Getting started with Combine
2020-05-18

- Introduction
- Environment
- Publisher
- Subscriber
- How to combine Publisher and Subscriber
- Scheduler
- Operators
- Conclusions
- References
Introduction
Combine is the Swift declarative framework for processing values over time. It enforces the reactive functional paradigm of programming, which is different from the object-oriented one prevalent in the iOS development community.
Reactive means programming with asynchronous streams of values. Functional programming is about programming with functions. In Swift, functions can be passed as arguments to other functions, returned from functions, stored in variables and data structures, and constructed at runtime as lambdas (closures). Declarative programming style means that you describe what the program does, without describing the control flow. And in an imperative style, it describes how the program works by implementing and handling a series of tasks. Imperative programs depend mainly on the state, which is usually modified with appropriations.
Programming with the Swift Combine framework is declarative, reactive and functional. It involves chaining functions and passing values from one to another. This creates streams of values, which flow from input to output.
We can imagine that Combine works like this:

Environment
This tutorial is written using the following environment:
- Hardware: MacBook Pro 15' (2.5 GHz Intel Core i7, 16GB DDR3, mid-2015)
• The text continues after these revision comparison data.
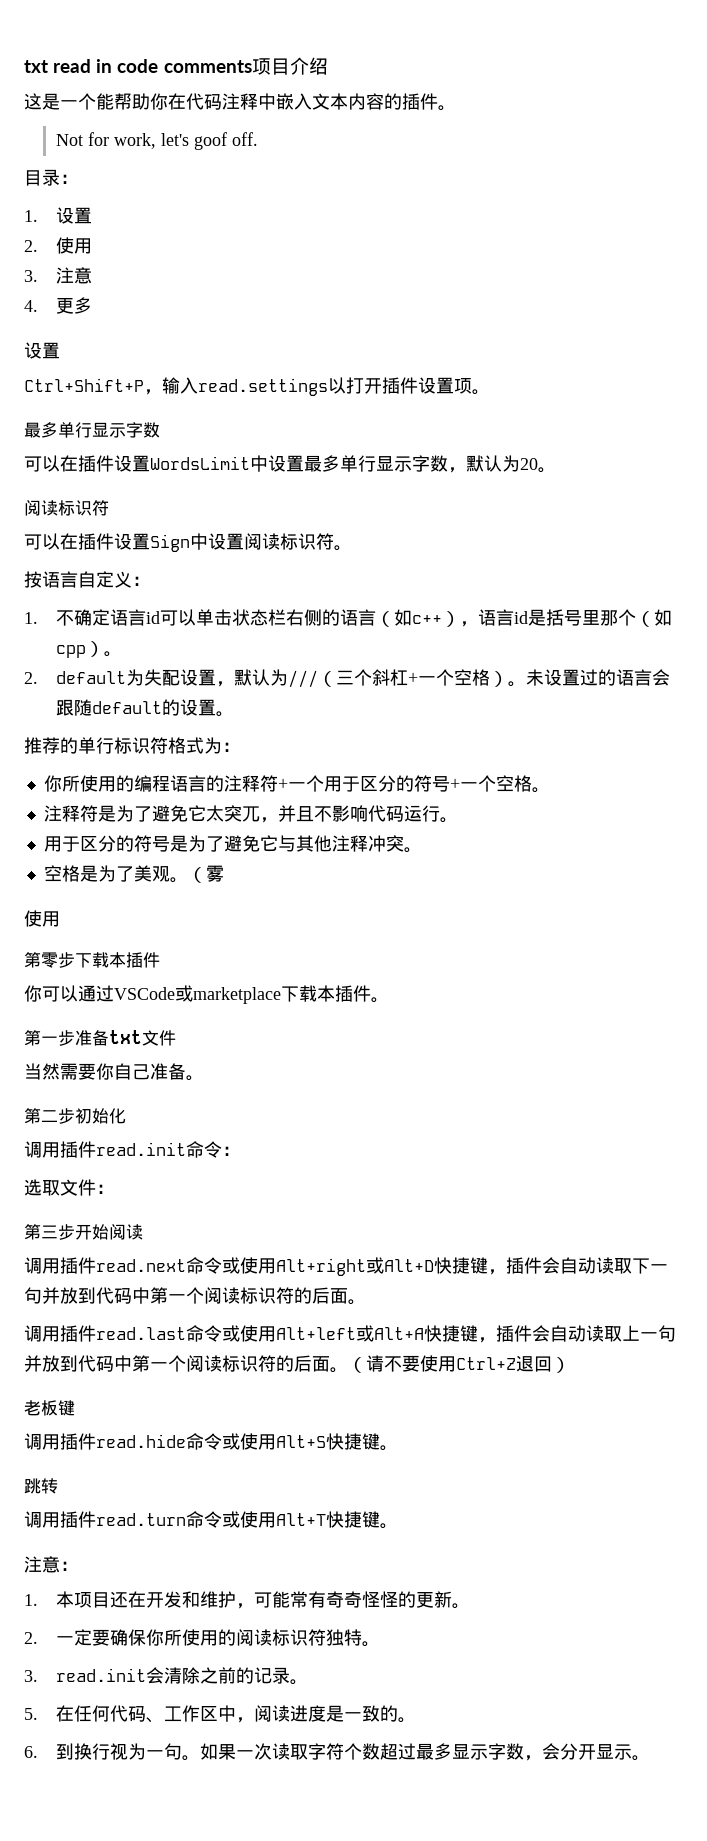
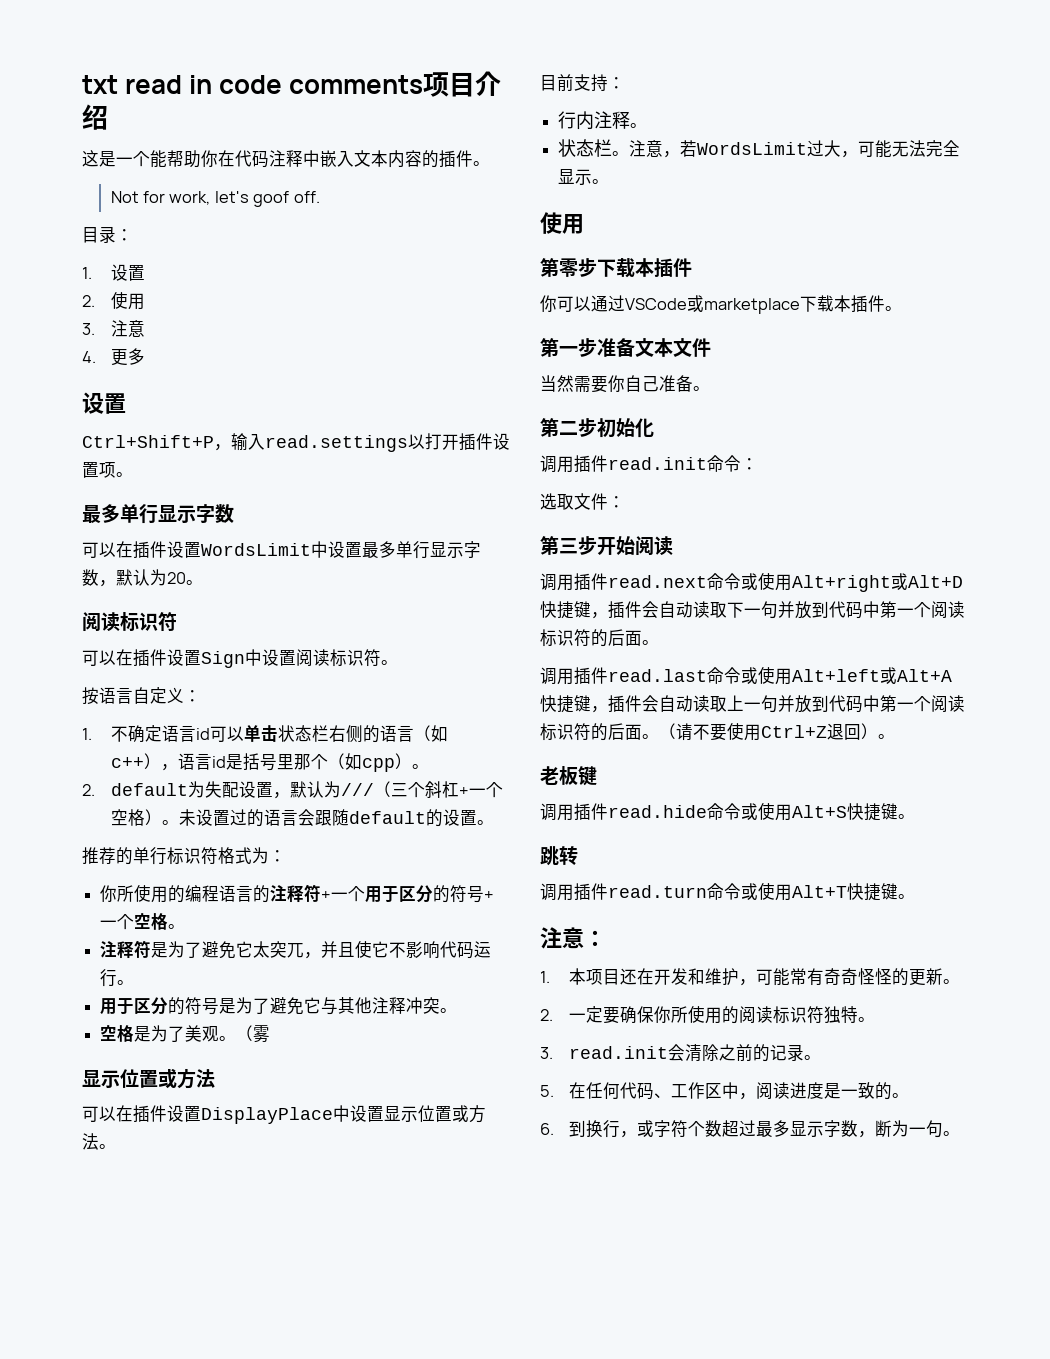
- 注释符是为了避免它太突兀，并且不影响代码运行。
+ 注释符是为了避免它太突兀，并且使它不影响代码运行。
  （雾
+ 显示位置或方法
+ 可以在插件设置DisplayPlace中设置显示位置或方法。
+ 目前支持：
+ 行内注释。
+ 状态栏。注意，若WordsLimit过大，可能无法完全显示。
- 第一步准备txt文件
+ 第一步准备文本文件
- （请不要使用Ctrl+Z退回）
+ （请不要使用Ctrl+Z退回）。
- 6.到换行视为一句。如果一次读取字符个数超过最多显示字数，会分开显示。
+ 6.到换行，或字符个数超过最多显示字数，断为一句。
- Operating system: macOS Catalina 10.15
- Software versions:
- Xcode: 11
- iOS SDK: 13.4
It is important to know that to try SwiftUI you need to install Mac OS Catalina 10.15 and Xcode 11.
Publisher
Publisher sends sequences of values over time to one or more subscribers.
Publishers must comply with the following protocol:
protocol Publisher {
associatedtype Output
associatedtype Failure : Error
func receive<S>(subscriber: S) where S : Subscriber, Self.Failure == S.Failure, Self.Output == S.Input
}
Publisher can submit values or finish with success or error. Output defines what type of values a Publisher can send. Failure defines the type of error that can fail.
The receive(subscriber: ) method connects a subscriber to a Publisher. Defines the contract: Publisher's output must match Subscriber's input and so do the error types.
Subscriber
Subscriber receives values from a Publisher.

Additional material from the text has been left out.